Chris Randolph and Bailey Da Costa are juniors at Aptos high school in Aptos, CA. They are part of the school’s robotics club. Last year they built a small, remote-controlled submarine that actually explored a shipwreck. Now, team-member Michael Sheely is looking forward to stepping up their game, with some help from the pros. He says, “This year the theme for our robotics competition is going to be observation, so we’re just getting a feel for how the professionals do that sort of thing.”
What better way to learn than to experience underwater observation first-hand? Guillermo Söhnlein, founder and COO of Ocean Gate, the ocean exploration group behind today’s dive, introduces the young ocean-explorers to the submarine, Antipodes. The name comes from a Greek term Plato used to describe the Earth’s two surfaces: one above and one below. This sub goes between the two.
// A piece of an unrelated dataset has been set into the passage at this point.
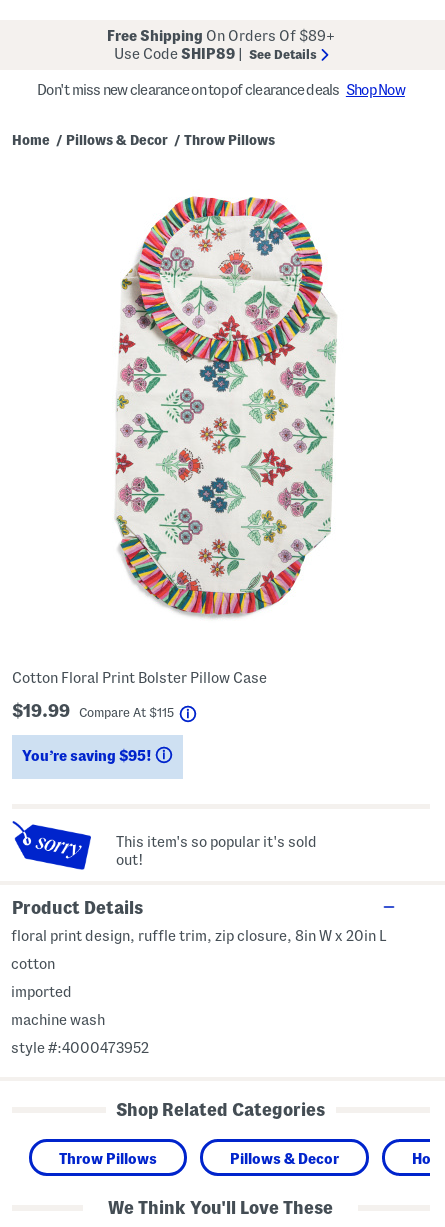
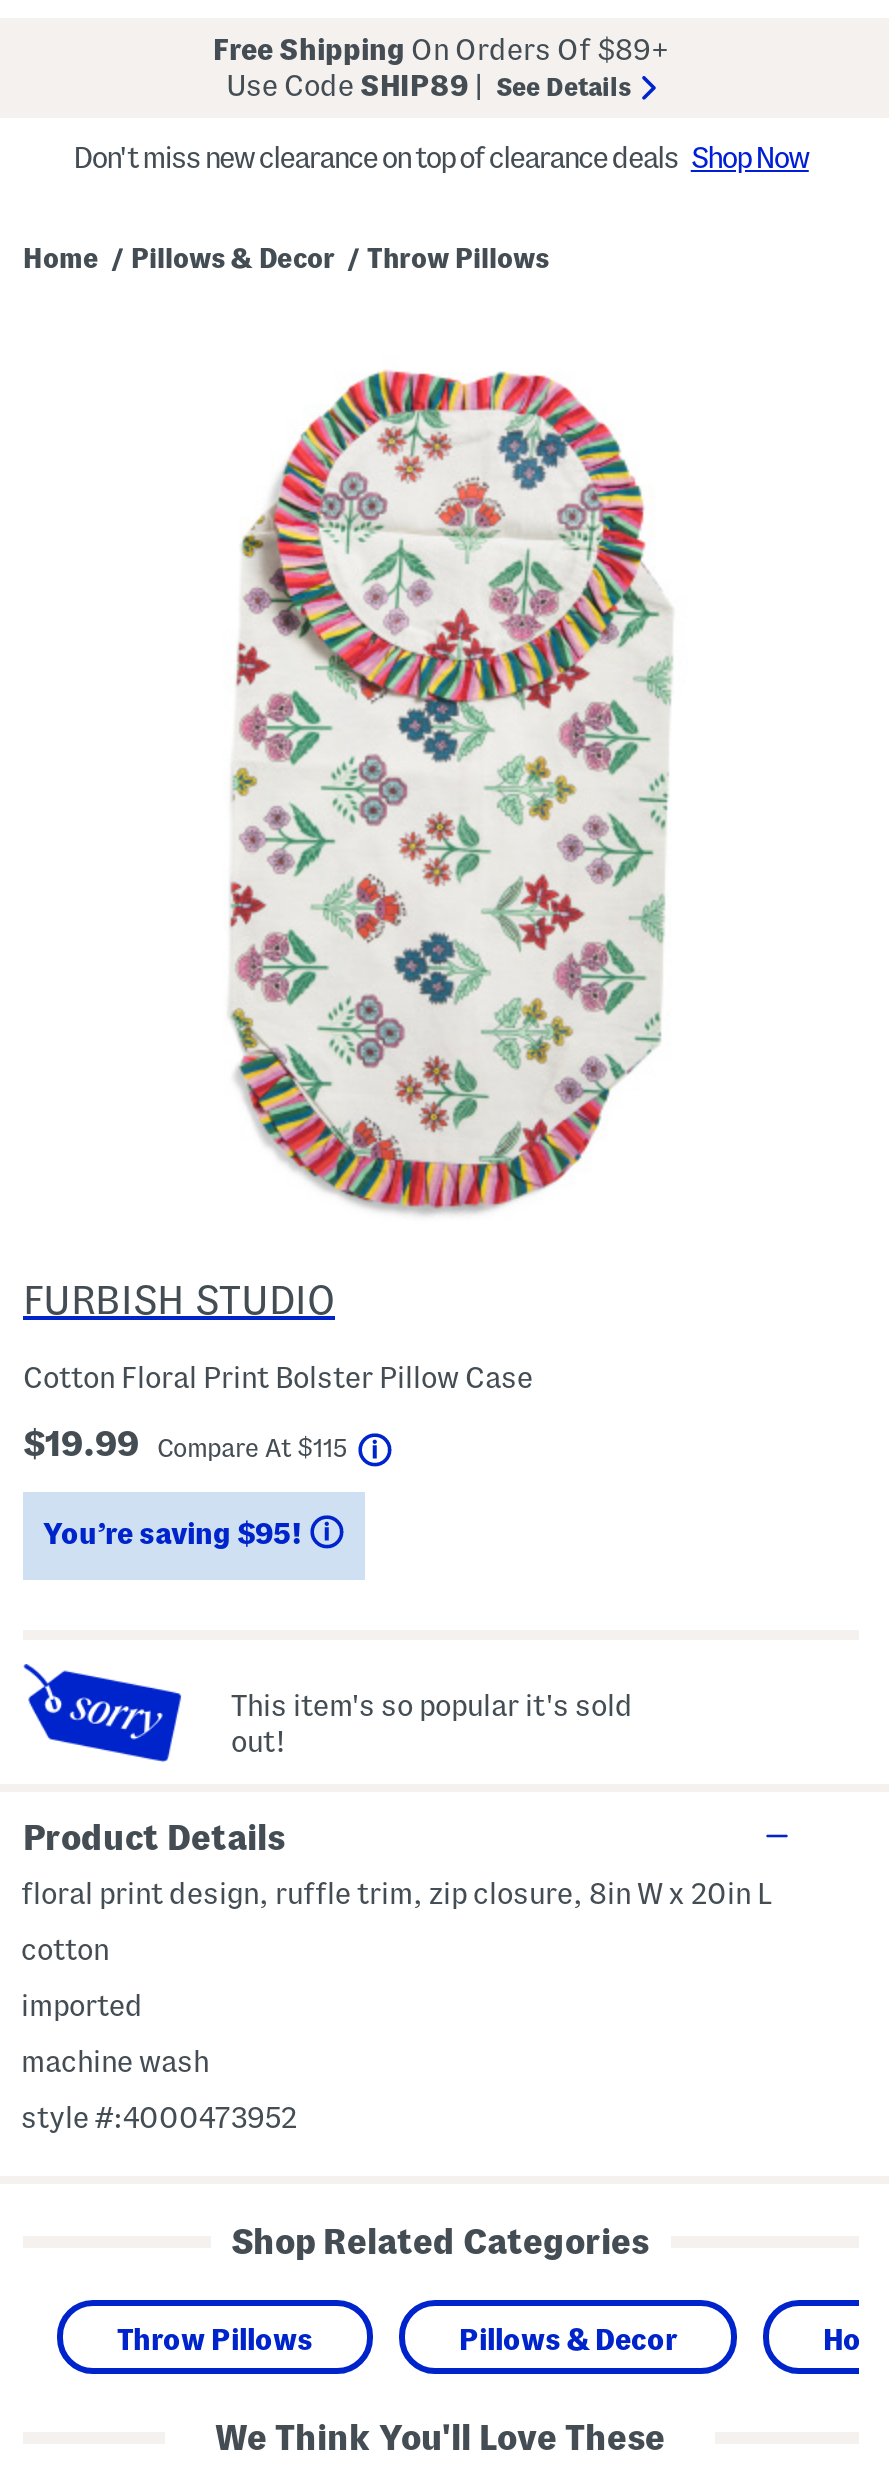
none -> [23,1278,335,1322] FURBISH STUDIO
Before heading out, Söhnlein first briefs the guests on Antipodes’ many features and fail-safes. This sub can carry five people down to about a thousand feet. It weighs nearly 15,000 lbs, but to maintain neutral buoyancy, pilots can tell when it’s just 10 lbs too heavy or light. Like a giant pair of lungs, it pumps pure oxygen in and carbon dioxide out. In a worst-case-scenario, Antipodes is equipped with an extra 72 hours of air and emergency life support.
Today’s mission fortunately only lasts two hours. Another research vessel tows the sub to the right depth and releases it into a world few humans will ever get to see. The submarine’s pilot, 22-year-old Erika Bergman, says the view is incredible. But beyond the beauty, she says manned-submarines provide one thing that other forms of ocean exploration can’t: us. Bergman argues, “there’s no replacement for a human being and a human brain being down there and interacting with the environment.”
The students stayed above the water, observing from the ship’s deck, but Da Costa from the Aptos high school robotics team couldn’t agree more; “I see things and want to know how things work and seeing stuff like this, it brings it all together.”